"""
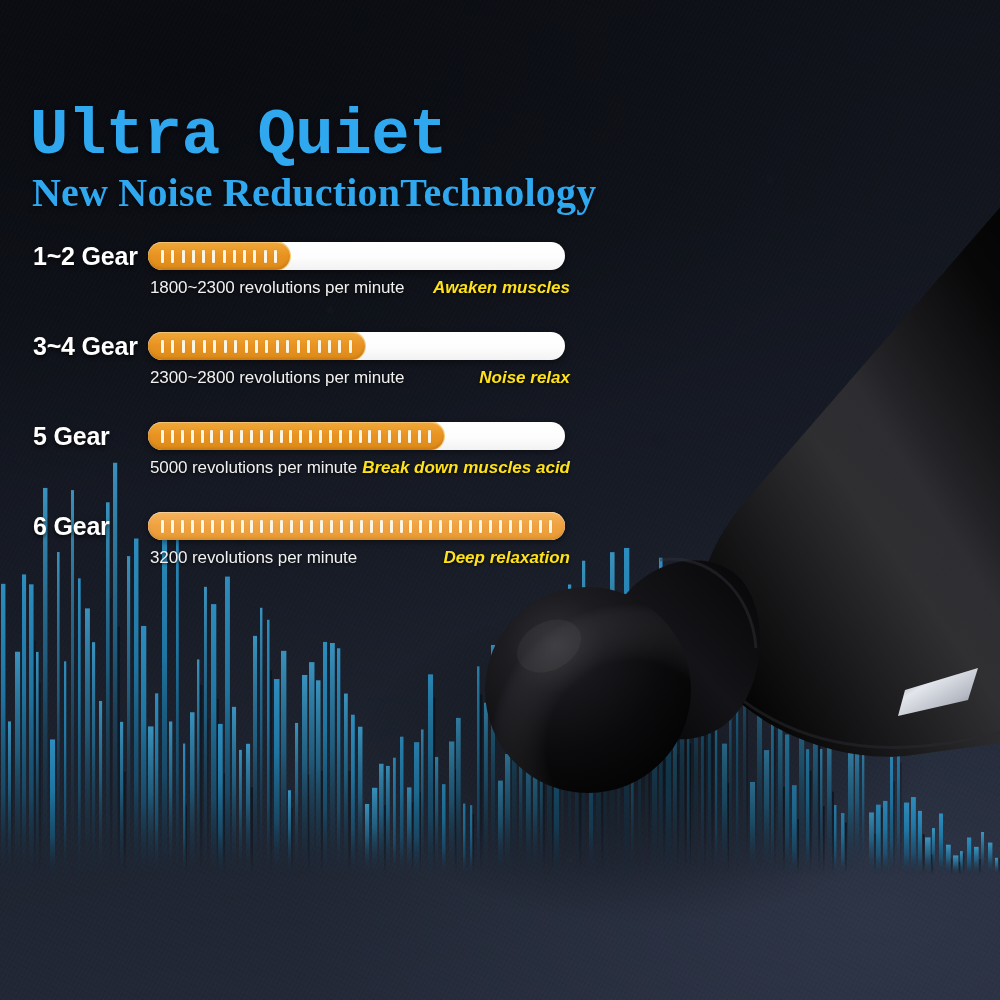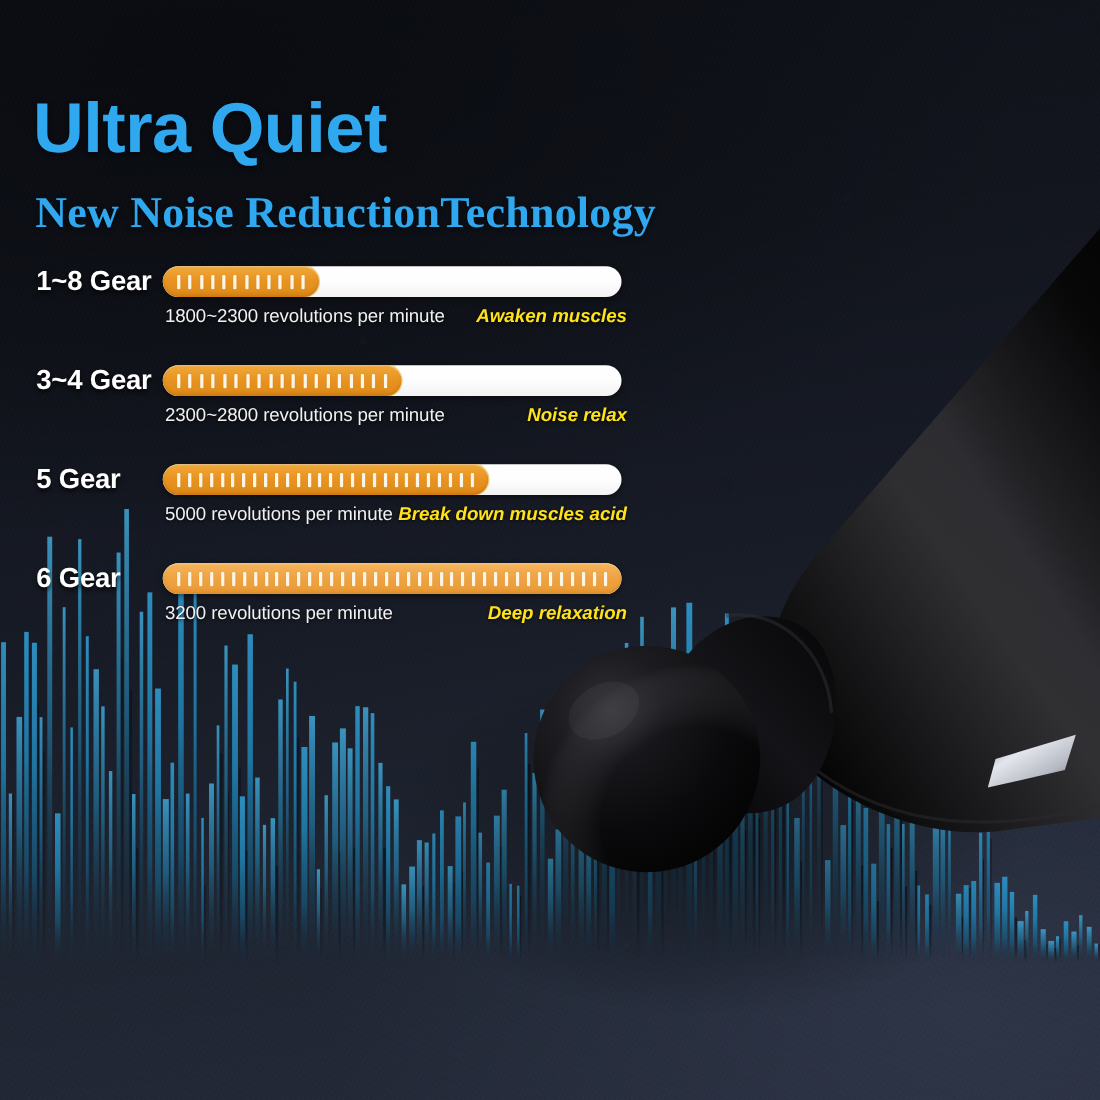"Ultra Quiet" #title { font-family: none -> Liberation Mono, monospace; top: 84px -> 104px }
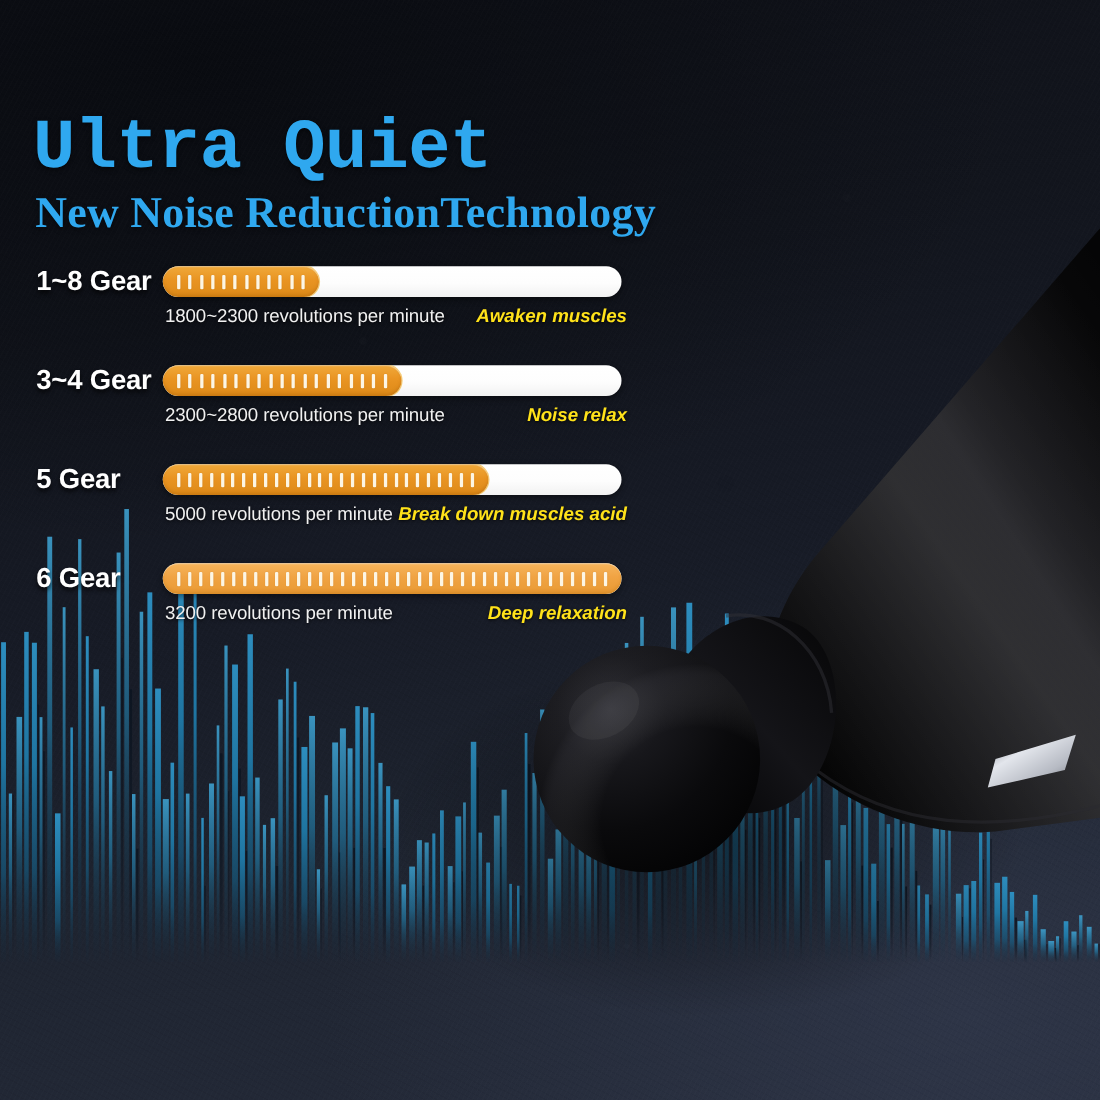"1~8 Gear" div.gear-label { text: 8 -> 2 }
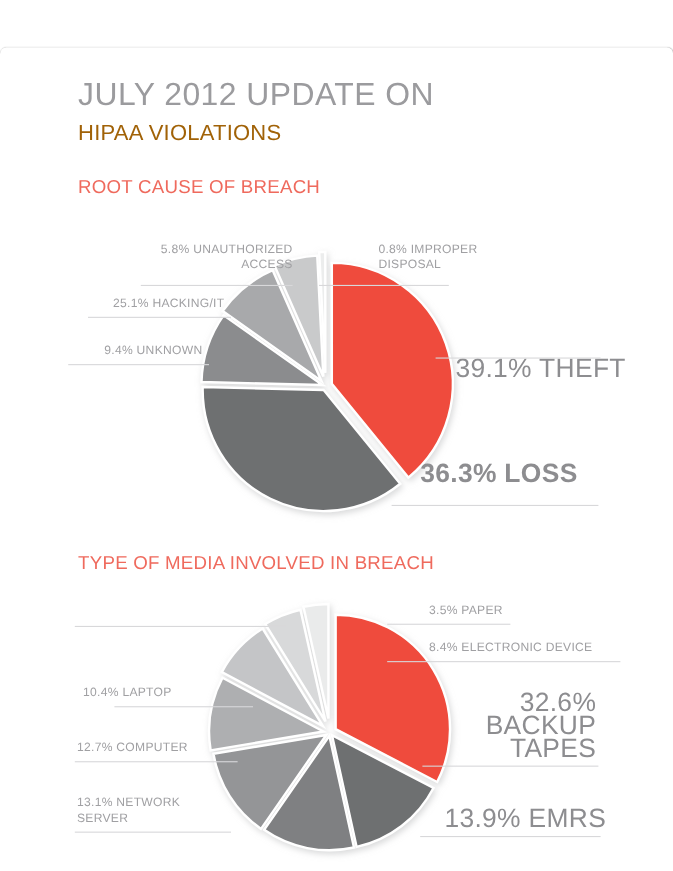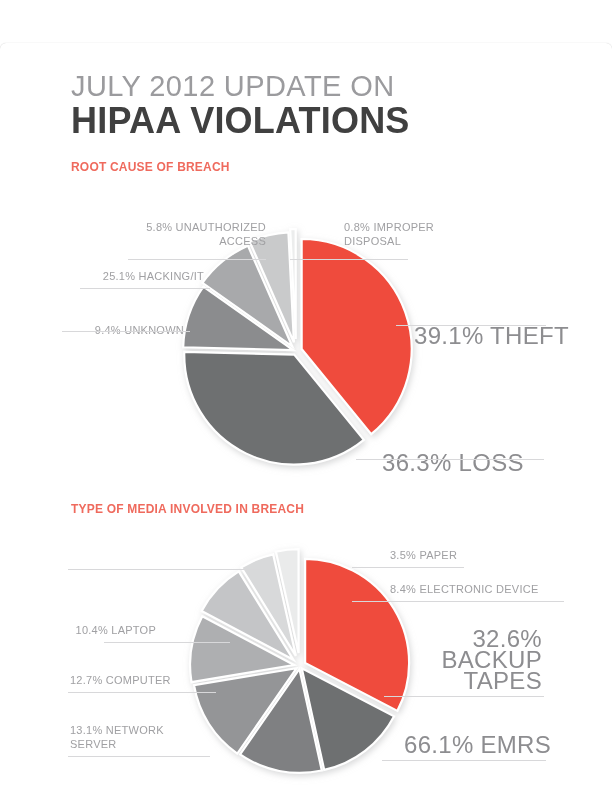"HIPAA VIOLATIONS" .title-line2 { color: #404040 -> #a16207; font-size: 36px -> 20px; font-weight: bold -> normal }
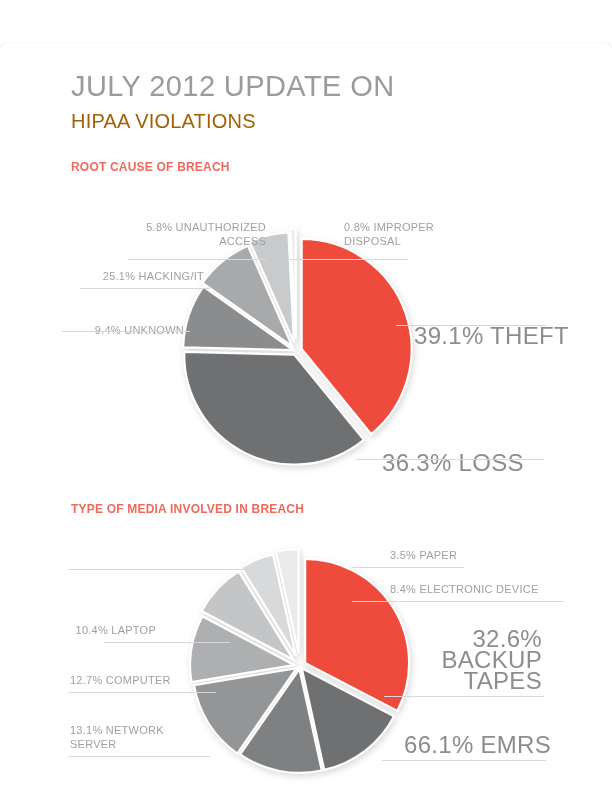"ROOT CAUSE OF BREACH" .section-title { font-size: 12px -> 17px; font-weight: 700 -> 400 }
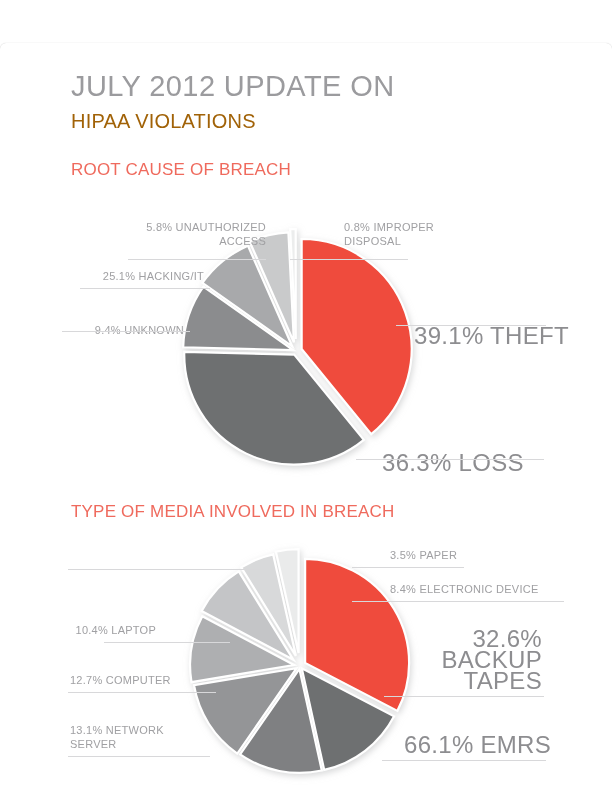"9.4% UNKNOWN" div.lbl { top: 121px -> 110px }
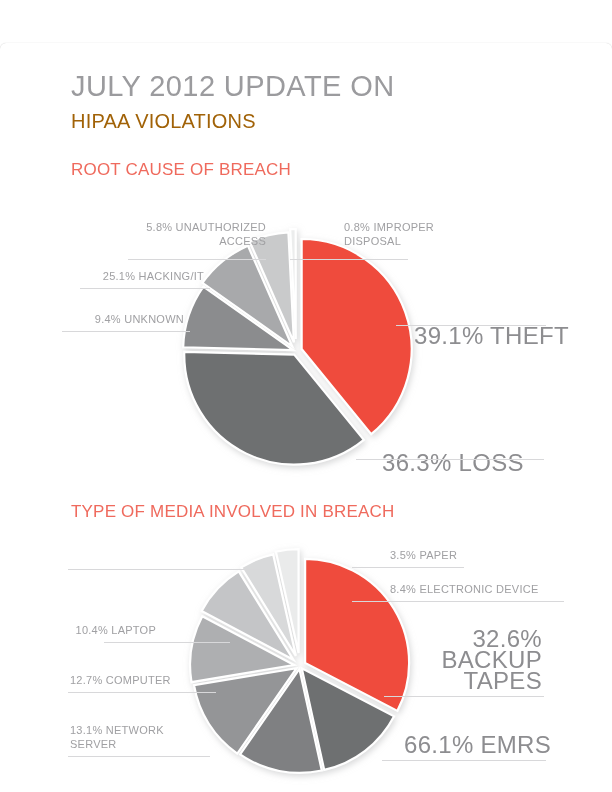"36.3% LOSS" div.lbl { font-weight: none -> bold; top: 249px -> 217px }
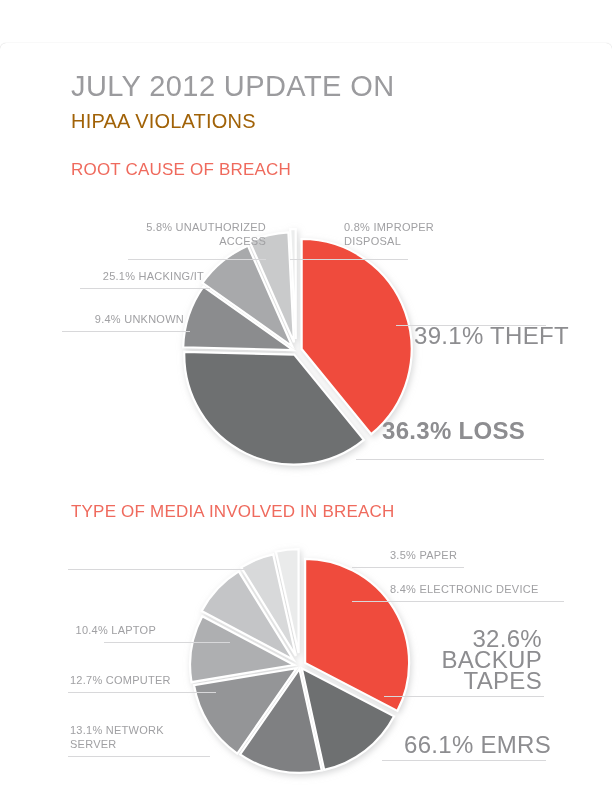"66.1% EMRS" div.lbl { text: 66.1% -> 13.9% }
"""
:: Problem ::
The needed output is the lines from the one with "color: #404040 ->" through the end of the listing, written out exactly, both ends included, pictures excluded.

:: Output below ::
"HIPAA VIOLATIONS" .title-line2 { color: #404040 -> #a16207; font-size: 36px -> 20px; font-weight: bold -> normal }
"ROOT CAUSE OF BREACH" .section-title { font-size: 12px -> 17px; font-weight: 700 -> 400 }
"9.4% UNKNOWN" div.lbl { top: 121px -> 110px }
"36.3% LOSS" div.lbl { font-weight: none -> bold; top: 249px -> 217px }
"66.1% EMRS" div.lbl { text: 66.1% -> 13.9% }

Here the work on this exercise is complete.